> ENTRIES SHOWN

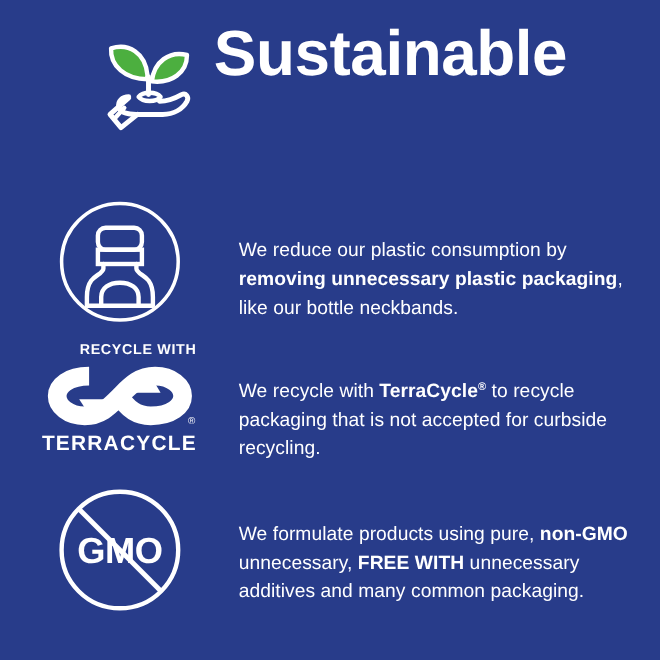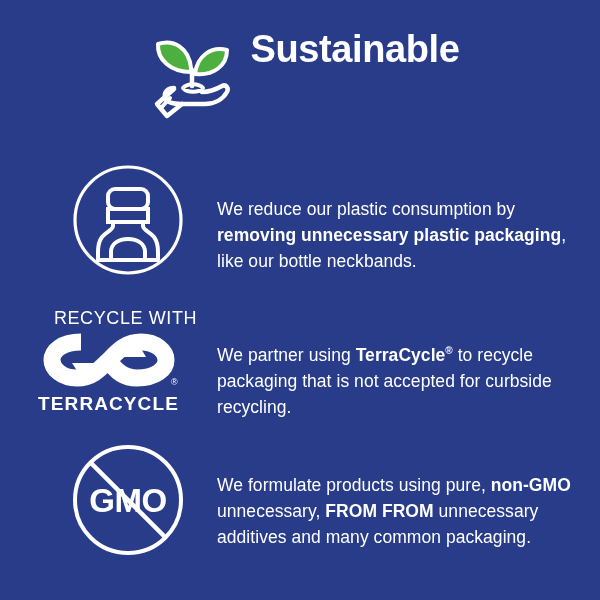"Sustainable" .header-line { font-size: 38px -> 58px }
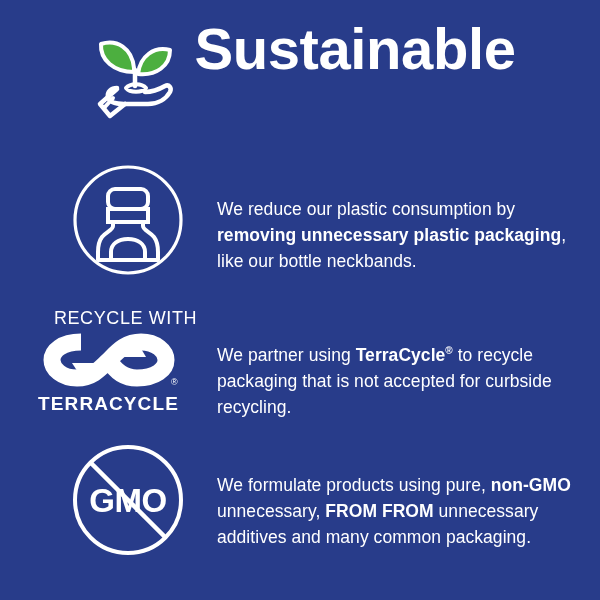"We reduce our plastic consumption" .row-1 { top: 164px -> 182px }
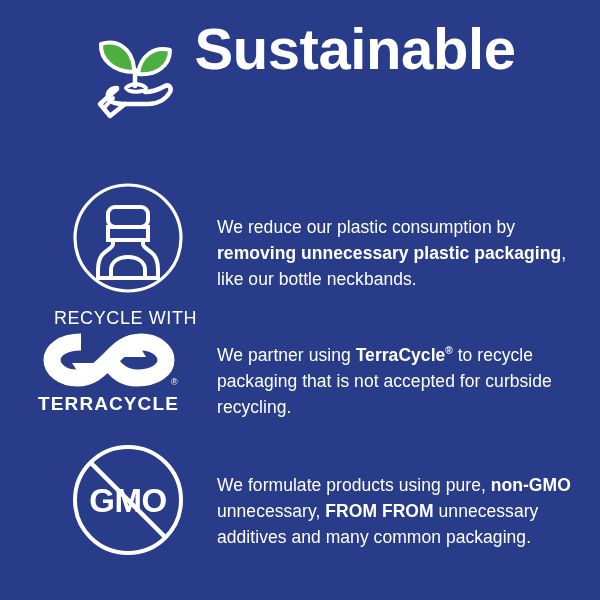"RECYCLE WITH" .tc-caption { font-size: 18px -> 13px; font-weight: 400 -> 700 }
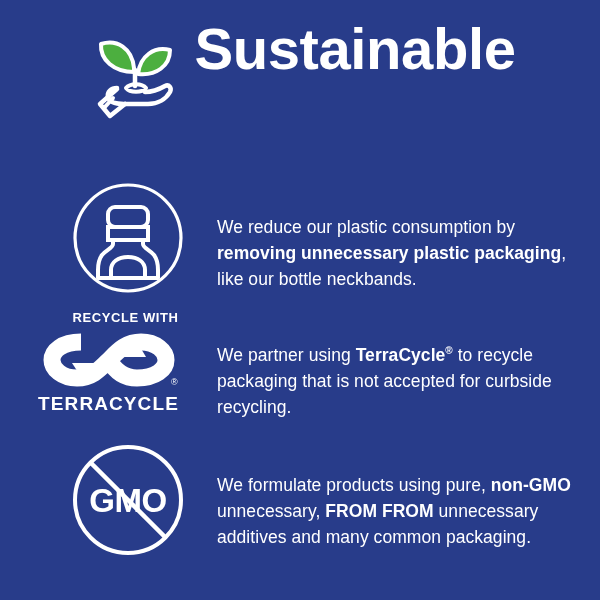"We partner using" span { text: partner using -> recycle with }
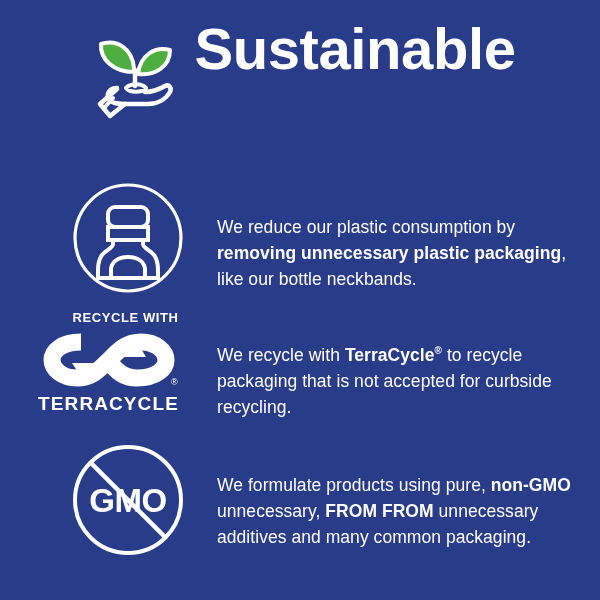"GMO" .icon-col-inner { align-items: flex-end -> center }
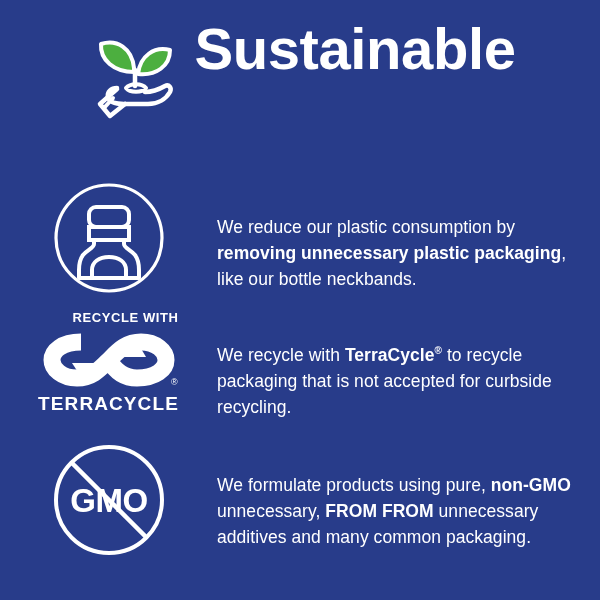"FROM FROM" b { text: FROM FROM -> FREE WITH }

> EXERCISE AIM
When you restate the listing, keep every word as it is and drop the pictures.

> RESPONSE TO THE TASK
"Sustainable" .header-line { font-size: 38px -> 58px }
"We reduce our plastic consumption" .row-1 { top: 164px -> 182px }
"RECYCLE WITH" .tc-caption { font-size: 18px -> 13px; font-weight: 400 -> 700 }
"We partner using" span { text: partner using -> recycle with }
"GMO" .icon-col-inner { align-items: flex-end -> center }
"FROM FROM" b { text: FROM FROM -> FREE WITH }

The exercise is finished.